Yesterday, Microsoft
announced the General Availability of the latest release of our favourite monitoring platform - SCOM 1807.
SCOM 1807 is the second release this year in Microsoft's new
Semi-Annual Channel licensing model and it follows hot on the heels of its predecessor
SCOM 1801.
As promised by Microsoft, I found the in-place upgrade process from 1801 to 1807 seamless and not much different than deploying a typical Update Rollup to your SCOM environment.
Key Features
This release comes bundled with a lot of new useful features to play with. Here's a rundown on what you get:
New HTML5 dashboard PowerShell Widget
Use this new PowerShell widget to execute scripts for a more customised visualisation within your HTML5 dashboards.
Effective Configuration Web Console Dashboard Drill Down
Clicking on a monitored object from the HTML5 dashboard console now gives users the option to view the effective configuration information of specific rules or monitors.
Scheduled Maintenance Mode from the Web Console
This is a feature that people have been requesting for quite some time and since SCOM 2016, it has been possible to create and configure scheduled maintenance mode from the full console. With SCOM 1807, we now get this functionality in the HTML5 web console.
Create and Manage HTML5 Dashboards from My Workspace
If you wish to use the built-in Role Based Access Control feature of SCOM to restrict operator access to just the areas of monitoring they need to see, then with SCOM 1807, those operators can use the My Workspace area to configure user-specific dashboards that are only applicable to themselves.
Improved Network Monitoring from the Web Console
A key area of monitoring for most customers is to gain visibility of the health and performance of their network devices and although the full SCOM console has some very handy
network monitoring capabilites, there was very little you could work with from the web console. This has changed in SCOM 1807 and now, we can pivot from a monitored network device in one of our custom dashboards such as this....
To a new Network Summary dashboard like this....
Then from there, we can drill down even further to an interface performance dashboard like this...
Cleaner Alert Resolution Management from the Web Console
If you drill down into an alert from the HTML5 web console, you now get a cleaner management experience for changing the resolution state and viewing all properties of the alert from one screen.
Icon Sizing in the Topology Widget
This is a simple but very useful new feature for anyone who uses the 'Topology Widget' for their dashboards. With SCOM 1807, we can now re-size the icons that we use to display health status for our objects (small or large are the only two options at the moment)...
Enable/Disable the APM Feature During Agent Deployment
Now, this is something that could have really saved a lot of time and hassle when SCOM 2016 first launched.
I blogged at the time about how the SCOM 2016 agent was crashing IIS application pools and this caused a lot of pain for us when we realised it was the APM feature that comes bundled into the agent installer and can only be removed using command line/scripting.

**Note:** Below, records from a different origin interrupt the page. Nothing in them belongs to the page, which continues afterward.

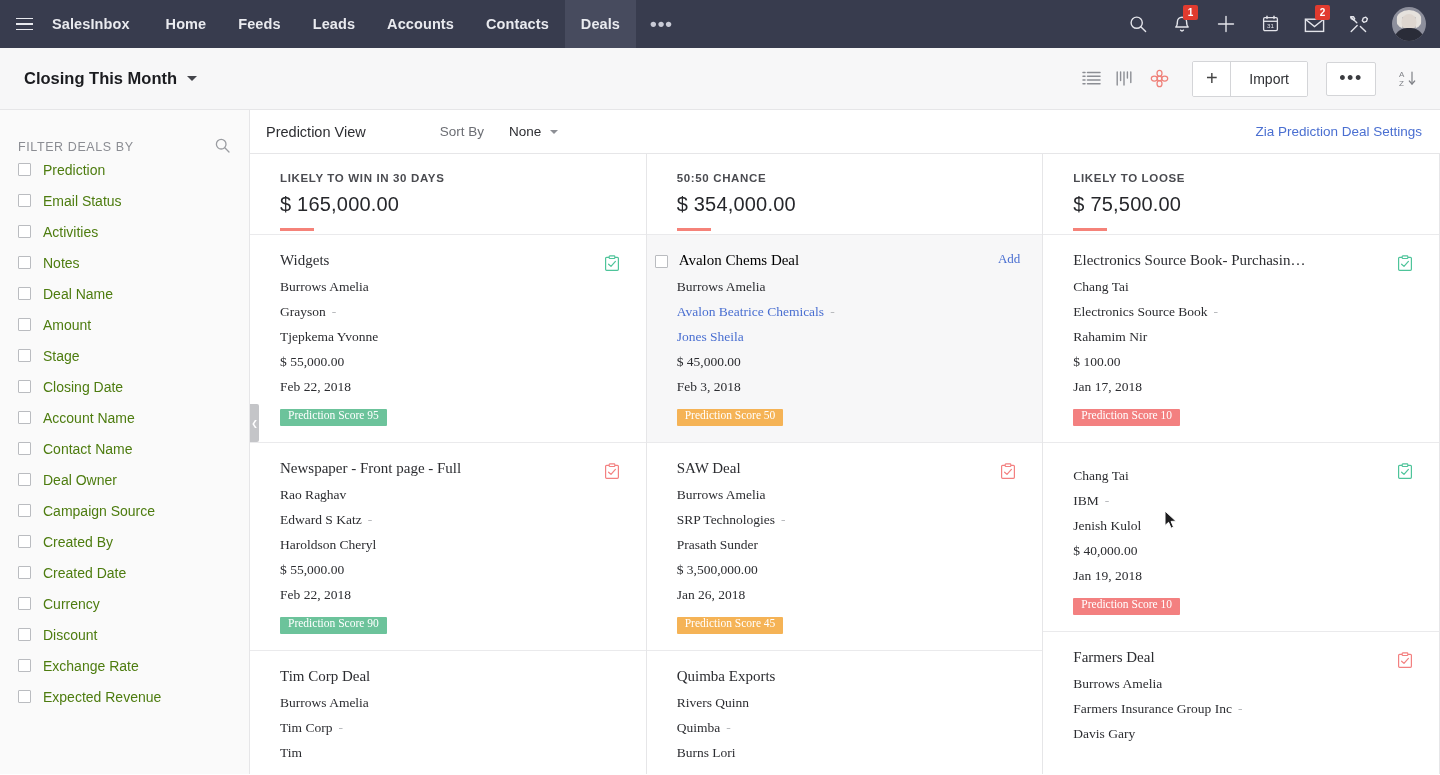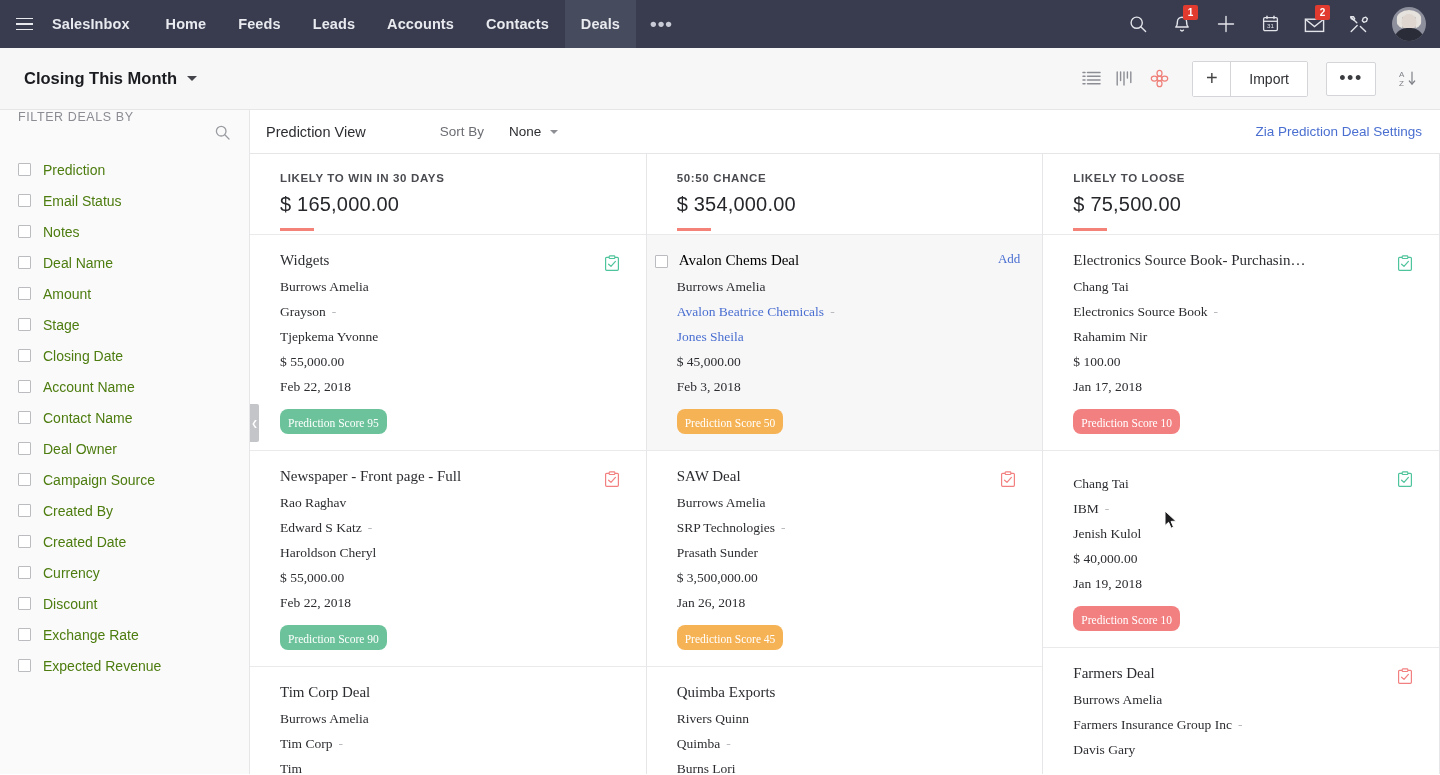"FILTER DEALS BY" #filter-head { align-items: flex-start -> flex-end; flex-direction: column -> none }
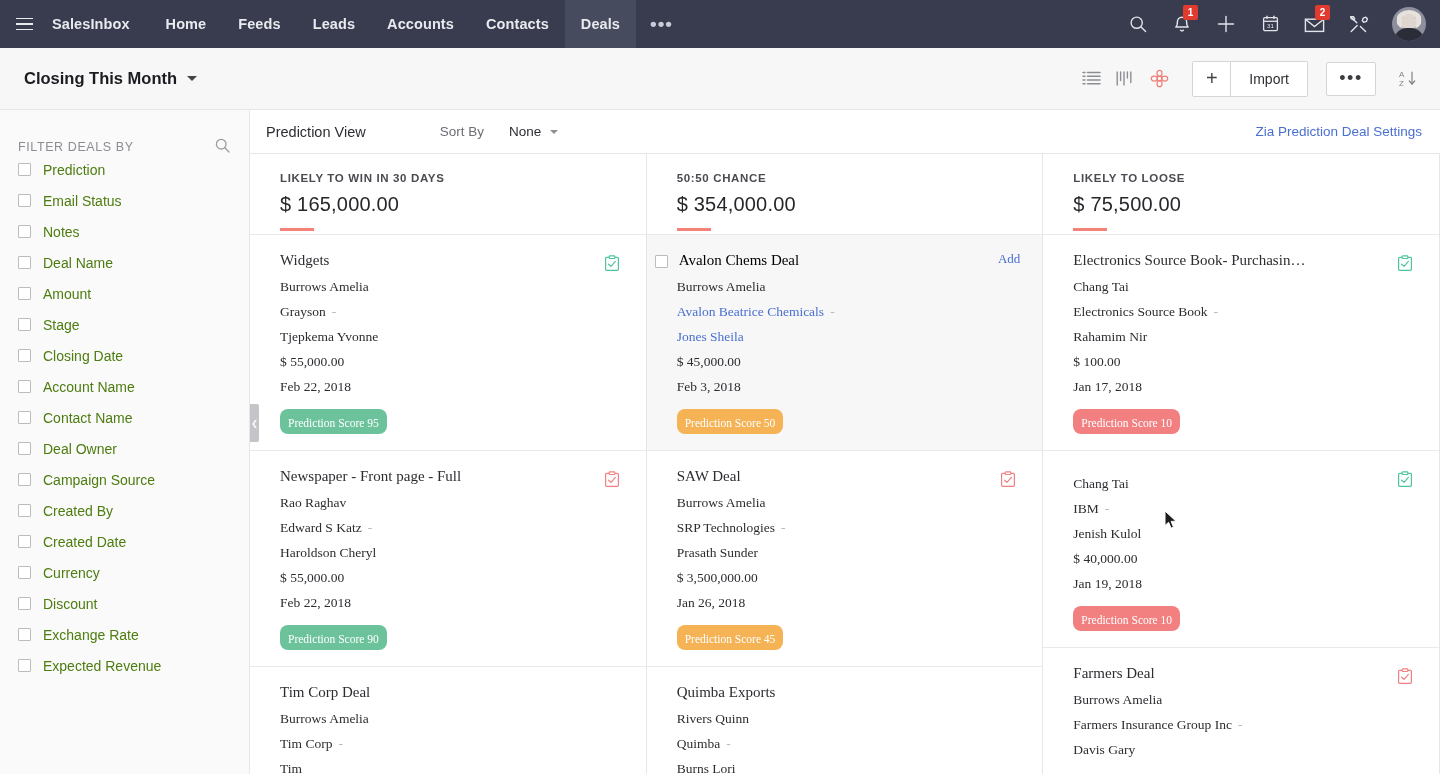"Activities" div.filter-item { html: none -> <div> <span></span> <span>Activities</span> </div> }
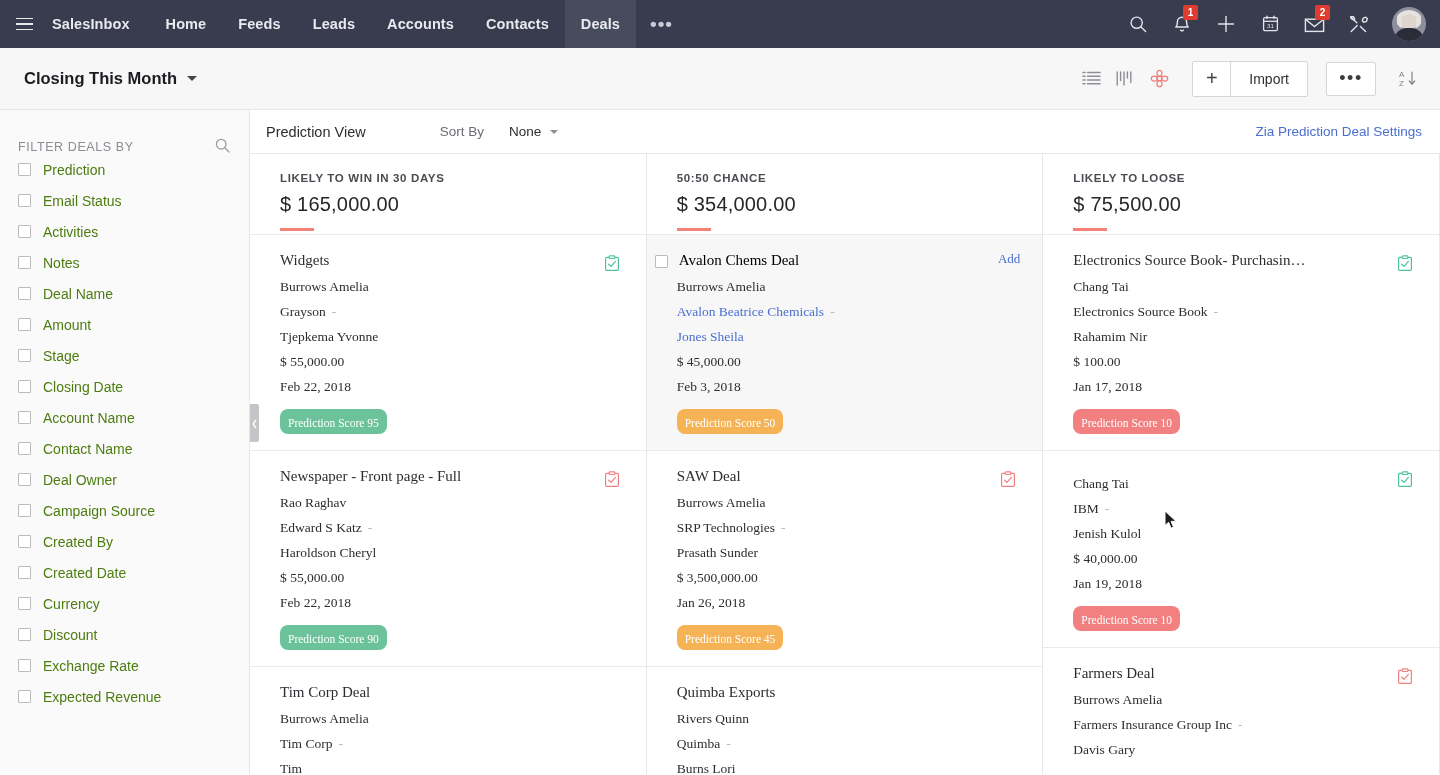"Prediction Score 95" .score { border-radius: 8px -> 1px; padding: 8px 8px 4px -> 0 8px 4px }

Although that issue was resolved in SCOM 2016 through an Update Rollup release, there are still a number of other reason why you might want to not install the APM component of the agent onto your SCOM-monitored servers and with SCOM 1807, you can now enable or disable the APM feature during initial installation as shown here....
Linux Agent Log Rotation
In the past, customers have complained about the SCX log frequently filling up on their Linux agents - causing the system disk space to run out and the system becoming unresponsive. The only solution then was to manually clear out the logs but in SCOM 1807, Microsoft have introduced a
logrotate feature to address this issue and stop system disk space from filling up.
SQL Support
If you're looking to deploy SCOM 1807 as a fresh installation and want to deploy the latest release of SQL alongside it, then you might be disappointed to know that you can't install it directly onto a fresh deployment of SQL 2017. Instead, you must first install SQL 2016 and then upgrade that installation to SQL 2017.
Also, if you're currently running SCOM 1801 with SQL 2016 and wish to upgrade to both SCOM 1807 and SQL 2017, then you must first carry out the SCOM 1801 to 1807 in-place upgrade and once that's complete, then you can upgrade SQL 2016 to SQL 2017.
Conclusion
I was already a big fan of SCOM 1801 and after working through the simple in-place upgrade to 1807 and playing around with all of these new features and enhancements, I'm really looking forward to working with our customers and getting this release deployed on a wider scale. This experience also bodes well for the Semi-Annual Channel licensing model as it's the first time I have performed an in-place upgrade of SCOM in production without it breaking anything!